PEP 393 vs UTF-8 Everywhere
Marko Rauhamaa
marko at pacujo.net
Sun Jan 22 03:34:07 EST 2017
Steve D'Aprano <steve+python at pearwood.info>:
> On Sun, 22 Jan 2017 06:52 am, Marko Rauhamaa wrote:
>> Also, [surrogates] don't exist as Unicode code points. Python
>> shouldn't allow surrogate characters in strings.
>
> Not quite. This is where it gets a bit messy and confusing. The bottom
> line is: surrogates *are* code points, but they aren't *characters*.
All animals are equal, but some animals are more equal than others.
> Strings which contain surrogates are strictly speaking illegal,
> although some programming languages (including Python) allow them.

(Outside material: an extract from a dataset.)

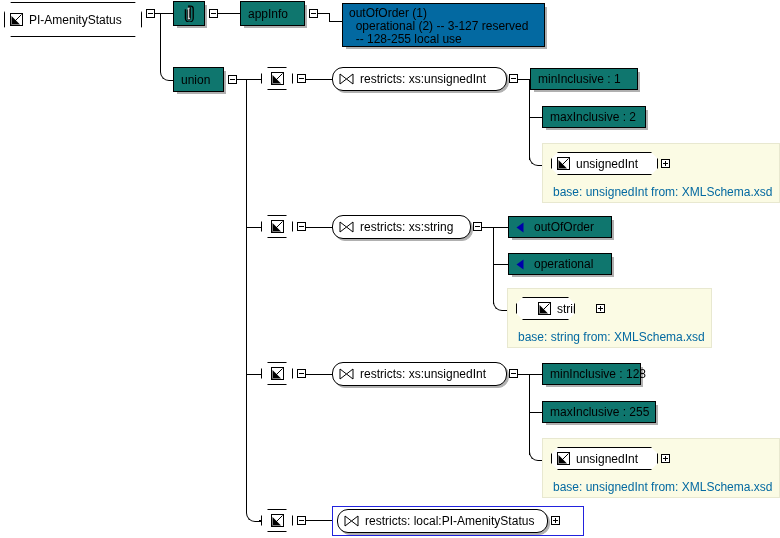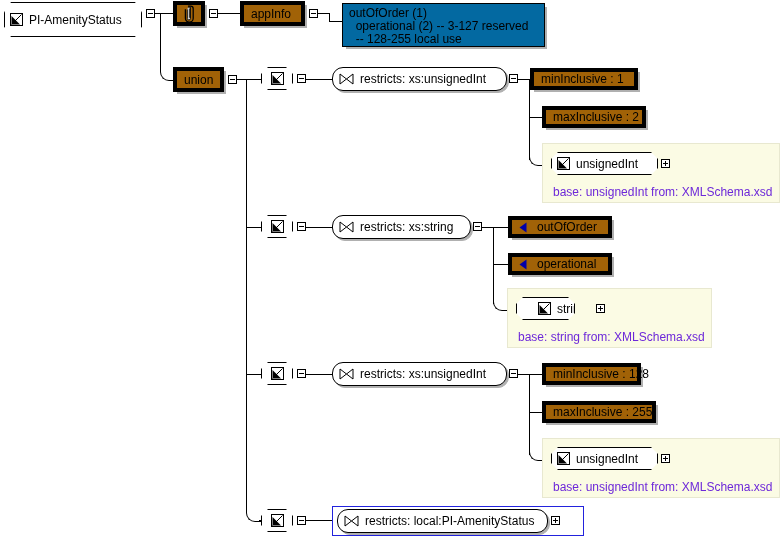"appInfo" .rect { background: #a16207 -> #0f766e; border: 4px solid #000000 -> 1px solid #000000 }
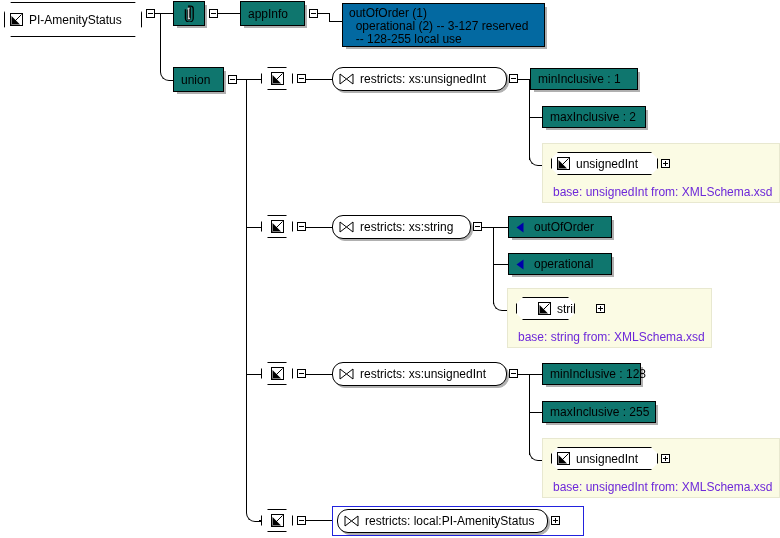"base: unsignedInt from: XMLSchema.xsd" .ybox .cap { color: #6d28d9 -> #0369a1 }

Python shouldn't allow them.
> The Unicode standard defines surrogates as follows:
> [...]
>
> - Surrogate Code Point. A Unicode code point in the range
> U+D800..U+DFFF. Reserved for use by UTF-16,
The writer of the standard is playing word games, maybe to offer a fig
leaf to Windows, Java et al.
> By the letter of the Unicode standard, [Python] should not do this,
> but nevertheless it does and it appears to do no real harm and have
> some benefit.
I'm afraid Python's choice may lead to exploitable security holes in
Python programs.
>>> py> low = '\uDC37'
>>
>> That should raise a SyntaxError exception.
>
> If Python was strictly conforming, that is correct, but it turns out
> there are some useful things you can do with strings if you allow
> surrogates.
Conceptual confusion is a high price to pay for such tricks.